Although I encountered many unjust actions between November and March, this issue is the one that haunts me daily. As an English teacher for 27 years, I have ALWAYS tried to instill in my students the power of words and how with skill and deliberate consideration, their voices CAN make a difference. I regret that the very institution from which I tried to send this message, defeated me in doing so.

Sincerely,

Connie Heermann

Bill Boushka said...

Hello everyone, I am the webmaster of this blog, and since I have substitute taught myself recently, this debate is very interesting to me.

I really appreciate the detailed, specific comments on this issue, and multiple points of view. (I could not find the URL in the school paper for that student’s article either, and I tried to find it – with Google, of course.) I was a substitute teacher myself and ran into some problems, and these are documented on these blogs. If you follow the “1st Amendment rights” and “substitute teacher” labels you will find what happened to me. (See esp. June 11, May 12, April 28, Feb 15, Feb. 5 (especially! This one)). Also, if you go to my main “billboushka” blog (see the Blogger Profile) and go to July 25, 26 and 27 2007 (esp July 27) you’ll see more legal details. I think teachers will find this incident provoking. You’ll also find that I have been involved heavily in the political fights about “don’t ask don’t tell” and Internet censorship (COPA), and more recently the Myspace (and “reputation defender”) problem. You may not at first agree with my actions, but if you think about the total context of all these issues I hope you will see what I am getting at. The problem at the high school regarding the “Freedom Writers” text is more about teacher free speech in the classroom; mine was about speech outside the classroom on the Internet in my own space. But in all cases, I run into administrations that live in a sheltered world and “closed culture” that does not welcome “messengers” from the real world (like me, with 31 years of IT) of people who deal with the complexities and “moral ambiguities” in a world where products and ideas are invented and tried and where money must be made.

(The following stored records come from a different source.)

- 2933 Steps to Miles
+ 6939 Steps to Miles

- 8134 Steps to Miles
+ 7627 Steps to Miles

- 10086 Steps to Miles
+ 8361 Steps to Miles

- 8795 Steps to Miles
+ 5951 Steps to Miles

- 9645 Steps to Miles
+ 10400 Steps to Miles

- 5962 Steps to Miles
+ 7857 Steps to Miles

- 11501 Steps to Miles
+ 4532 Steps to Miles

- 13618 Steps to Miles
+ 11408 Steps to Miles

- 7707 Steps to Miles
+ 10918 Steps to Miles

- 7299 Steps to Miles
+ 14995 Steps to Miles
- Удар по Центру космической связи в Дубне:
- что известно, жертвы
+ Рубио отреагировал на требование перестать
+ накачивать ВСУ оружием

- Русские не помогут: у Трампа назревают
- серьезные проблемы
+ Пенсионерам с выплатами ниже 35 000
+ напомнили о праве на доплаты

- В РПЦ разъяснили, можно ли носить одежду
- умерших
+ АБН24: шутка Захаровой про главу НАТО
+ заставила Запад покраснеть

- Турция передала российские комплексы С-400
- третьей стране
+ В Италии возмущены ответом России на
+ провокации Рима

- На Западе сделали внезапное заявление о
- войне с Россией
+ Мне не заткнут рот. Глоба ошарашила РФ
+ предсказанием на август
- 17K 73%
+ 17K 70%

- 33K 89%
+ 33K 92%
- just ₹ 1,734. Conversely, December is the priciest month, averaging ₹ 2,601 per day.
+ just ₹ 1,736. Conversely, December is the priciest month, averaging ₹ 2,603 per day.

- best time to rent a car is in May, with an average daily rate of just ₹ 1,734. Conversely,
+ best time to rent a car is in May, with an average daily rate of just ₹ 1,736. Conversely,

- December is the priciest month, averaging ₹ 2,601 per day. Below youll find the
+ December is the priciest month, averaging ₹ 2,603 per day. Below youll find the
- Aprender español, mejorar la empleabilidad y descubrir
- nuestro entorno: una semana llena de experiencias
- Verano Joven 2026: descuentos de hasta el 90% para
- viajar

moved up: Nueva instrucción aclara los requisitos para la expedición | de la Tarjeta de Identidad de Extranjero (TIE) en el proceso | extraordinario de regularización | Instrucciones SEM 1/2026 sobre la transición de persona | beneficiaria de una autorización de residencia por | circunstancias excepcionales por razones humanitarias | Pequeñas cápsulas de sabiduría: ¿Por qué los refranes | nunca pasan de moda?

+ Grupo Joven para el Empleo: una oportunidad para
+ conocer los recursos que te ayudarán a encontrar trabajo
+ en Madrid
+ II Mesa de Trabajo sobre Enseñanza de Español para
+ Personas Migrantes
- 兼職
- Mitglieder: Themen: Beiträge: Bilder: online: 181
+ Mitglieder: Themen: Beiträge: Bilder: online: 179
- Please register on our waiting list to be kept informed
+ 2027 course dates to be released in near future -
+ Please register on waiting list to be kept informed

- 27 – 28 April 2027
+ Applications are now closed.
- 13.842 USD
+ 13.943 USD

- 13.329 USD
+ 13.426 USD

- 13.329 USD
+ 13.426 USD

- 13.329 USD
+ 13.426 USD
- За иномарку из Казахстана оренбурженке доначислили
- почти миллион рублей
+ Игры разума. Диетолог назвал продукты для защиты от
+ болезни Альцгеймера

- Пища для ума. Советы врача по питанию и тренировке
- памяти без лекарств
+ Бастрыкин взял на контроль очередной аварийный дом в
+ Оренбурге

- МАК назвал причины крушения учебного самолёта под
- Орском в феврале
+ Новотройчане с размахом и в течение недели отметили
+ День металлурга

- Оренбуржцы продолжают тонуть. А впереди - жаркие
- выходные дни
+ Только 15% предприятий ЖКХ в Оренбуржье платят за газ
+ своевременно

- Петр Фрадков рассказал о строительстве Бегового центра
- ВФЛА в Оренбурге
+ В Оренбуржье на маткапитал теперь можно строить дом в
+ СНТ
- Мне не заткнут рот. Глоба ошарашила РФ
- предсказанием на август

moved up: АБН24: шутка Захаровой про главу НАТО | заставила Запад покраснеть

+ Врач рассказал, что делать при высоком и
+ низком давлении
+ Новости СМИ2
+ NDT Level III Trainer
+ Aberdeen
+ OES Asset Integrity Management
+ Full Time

The Newseum in Washington DC has a major exhibit on school free speech on the 5th Floor. I hope some of you will visit it.

One other technical point: I’ve had some trouble making Blogger label pick up all the matching past posts (more than 10 at a time). I have another blog on Wordpress to track legal Internet (and free speech) issues http://billboushka.com/wordpress/ and the Wordpress category feature seems to be easier to use (for me at least). Feel free to visit it.

I would have been a good high school math teacher. I think my postings would probably convince you of that.